- [Exercise details]: Please reproduce the entries exactly as they appear below, but not the pictures.

(Version comparison data)
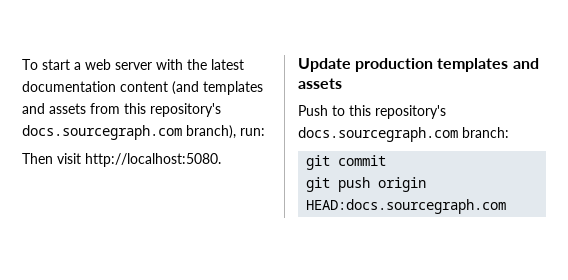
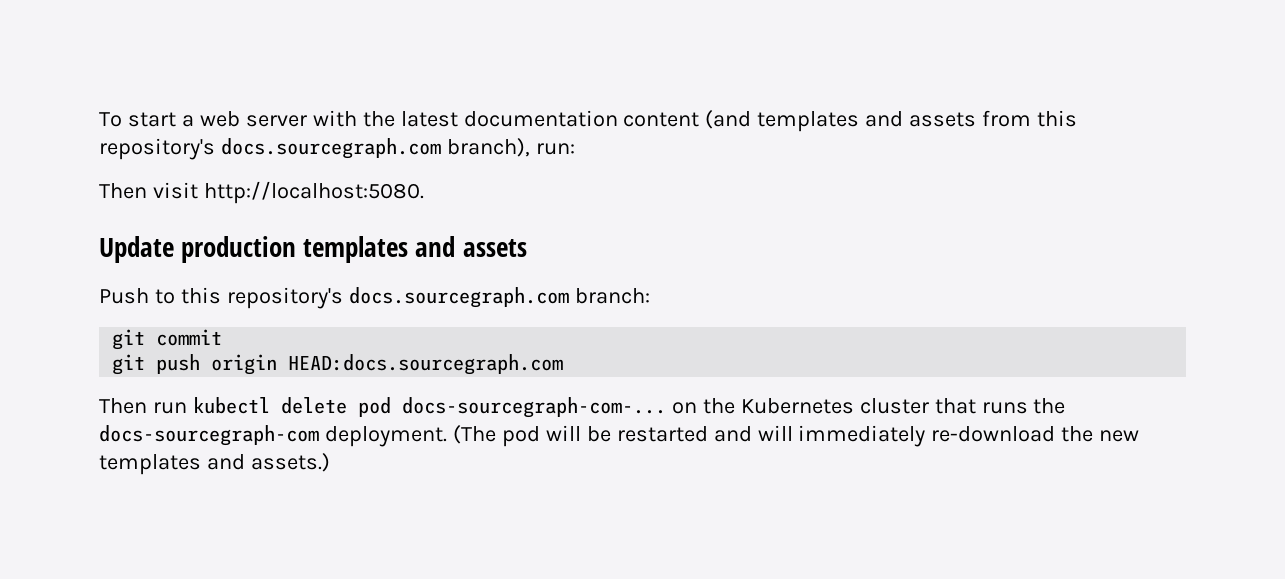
(507, 206) none -> [99,397,1066,418] [99,425,1140,447] [99,453,330,475] // Then run kubectl delete pod docs-sourcegraph-com-... on the Kubernetes cluster that runs the docs-sourcegraph-com deployment. (The pod will be restarted and will immediately re-download the new templates and assets.)

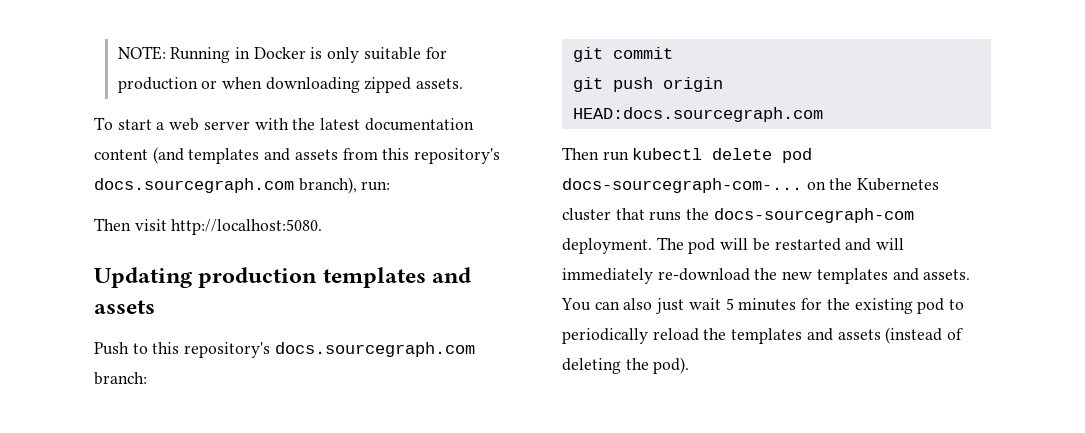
(99, 119) none -> [117,46,447,63] [117,77,464,93] NOTE: Running in Docker is only suitable for production or when downloading zipped assets. //
[99,236,174,263] Update -> [94,267,192,288] Updating
[452,425,496,444] (The -> [656,237,684,250] The
[250,453,330,472] assets.) -> [923,269,971,280] [561,298,964,314] [562,327,964,344] [562,357,690,374] assets. You can also just wait 5 minutes for the existing pod to periodically reload the templates and assets (instead of deleting the pod).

- [Answer to the problem]:
(507, 206) none -> [99,397,1066,418] [99,425,1140,447] [99,453,330,475] // Then run kubectl delete pod docs-sourcegraph-com-... on the Kubernetes cluster that runs the docs-sourcegraph-com deployment. (The pod will be restarted and will immediately re-download the new templates and assets.)

(99, 119) none -> [117,46,447,63] [117,77,464,93] NOTE: Running in Docker is only suitable for production or when downloading zipped assets. //
[99,236,174,263] Update -> [94,267,192,288] Updating
[452,425,496,444] (The -> [656,237,684,250] The
[250,453,330,472] assets.) -> [923,269,971,280] [561,298,964,314] [562,327,964,344] [562,357,690,374] assets. You can also just wait 5 minutes for the existing pod to periodically reload the templates and assets (instead of deleting the pod).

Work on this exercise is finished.